Лукин покочевряжился, отбросил нож в сторону, вытащил из её сумки кошелёк и надолго свалил из дома. Всю ночь Ангелина плакала, а на утро её и пса забрали к себе родители. Собаку отдали знакомым в хорошие руки – ей повезло больше, чем Ангелине.
На 28 декабря было назначено третье заседание по расторжению брака. Девушка была твёрдо намерена развестись после всего случившегося. Она пришла с матерью, Лукин – с группой поддержки, состоявшей из трёх бабок и одного друга. Ангелина умоляла судью развести их, но сторонники Лукина расхваливали, какой он замечательный… и оступился всего один раз. Сам алкоголик был настолько убедителен, расписывая судье про гормональный дисбаланс в организме беременной женщины и обрисовывая счастливую новую жизнь в их семье, что рассмотрение дела в его пользу было предрешено. Уму не постижимо, как мог пропадать такой неординарный талант!
Суд выслушал обе стороны и назначил новый срок для примирения супругов – Ангелина впала в истерику, а судья ей пояснила, что не хочет к концу года портить статистику большим количеством разводов. После заседания все разъехались в разные стороны. Родители Ангелины перевезли из коммуналки оставшиеся вещи, и началась относительно спокойная жизнь.
Глава 4 Младенец за прилавком
В первых числах января Ангелина присутствовала на кое-как спланированной и скомканной свадьбе Нади – она отмечалась в квартире в небольшом кругу друзей и родственников. Невеста была с большим животом в обычном, не совсем свадебном платье-балахоне.
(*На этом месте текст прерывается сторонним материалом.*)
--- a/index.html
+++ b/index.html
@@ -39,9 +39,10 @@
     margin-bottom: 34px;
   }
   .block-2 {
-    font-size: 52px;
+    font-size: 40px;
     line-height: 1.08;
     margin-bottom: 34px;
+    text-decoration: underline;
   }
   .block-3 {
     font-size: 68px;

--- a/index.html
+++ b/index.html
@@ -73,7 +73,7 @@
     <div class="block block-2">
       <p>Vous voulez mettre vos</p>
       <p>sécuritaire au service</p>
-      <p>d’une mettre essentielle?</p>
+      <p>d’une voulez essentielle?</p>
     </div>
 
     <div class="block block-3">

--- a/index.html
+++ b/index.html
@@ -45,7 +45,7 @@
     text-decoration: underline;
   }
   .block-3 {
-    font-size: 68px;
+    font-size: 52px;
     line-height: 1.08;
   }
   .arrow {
У близких родственников Нади с Лукиным было много общего: отец невесты, к этому моменту скончавшийся от пьянки, часто поднимал на неё руку, брат, присутствовавший на свадьбе, тоже поднимал на неё руку, и жених, до последнего момента увиливающий от брака, тоже периодически поднимал на неё руку. Надя была женщиной – «вытрите об меня ноги».
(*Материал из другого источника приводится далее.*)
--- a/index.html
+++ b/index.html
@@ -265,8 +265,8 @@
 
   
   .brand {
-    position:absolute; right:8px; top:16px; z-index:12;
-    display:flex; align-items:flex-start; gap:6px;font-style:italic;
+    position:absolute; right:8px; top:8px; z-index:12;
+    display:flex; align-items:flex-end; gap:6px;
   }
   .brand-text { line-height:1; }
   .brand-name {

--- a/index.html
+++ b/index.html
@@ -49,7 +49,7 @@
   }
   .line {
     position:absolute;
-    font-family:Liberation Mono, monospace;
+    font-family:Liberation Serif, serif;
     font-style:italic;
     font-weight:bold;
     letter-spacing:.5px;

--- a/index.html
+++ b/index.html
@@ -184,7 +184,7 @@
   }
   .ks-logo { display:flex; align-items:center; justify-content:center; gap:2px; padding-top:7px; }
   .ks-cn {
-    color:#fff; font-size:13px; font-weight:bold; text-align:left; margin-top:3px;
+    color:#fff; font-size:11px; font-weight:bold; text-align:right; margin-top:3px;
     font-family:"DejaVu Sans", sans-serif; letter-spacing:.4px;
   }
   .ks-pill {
Через три дня после свадьбы домой к молодожёнам нагрянула милиция и жениха повязали за квартирные кражи. Невеста, всегда лихорадочно, до победного, защищавшая репутацию Володи, стояла с мертвецки бледным лицом и наблюдала, как оперативники рыскают в её вещах, проводя у них обыск. После этого Надя почувствовала себя хуже. На той же неделе она родила недоношенную девочку.
Лукин не оставлял попыток прорваться к Ангелине, но последние месяцы ей было не до него: она старалась больше отдыхать. После полуночи у неё внезапно начались роды: Ангелина разбудила родителей, и они отвезли её в роддом. Близкие обещали устроить торжественную выписку с видеокамерой, фотографом, накрытым столом, но, когда наступил день выписки, предвкушая, что сегодня вместе с сыном их увезут домой, она не смогла ни до кого дозвониться. Ангелина целый день подходила к висящему в коридоре родильного отделения телефону-автомату, набирала номера всех, кого могла, а дозвонилась только в деревню бабушке.
Бабушка выехала в город ближайшим рейсом. Когда она приехала в квартиру родителей и связалась с Ангелиной, то рассказала, что все дома пьяные, гости тоже, и никто никуда сегодня уже не поедет. Старушка нашла пакет с вещами для выписки и села в автобус – через сорок минут она приехала в роддом одна. В её дрожащие руки вручили правнука вместе с молодой, расстроенной до слёз матерью, и они приехали на такси в квартиру, где уже никто не помнил по какому поводу напился.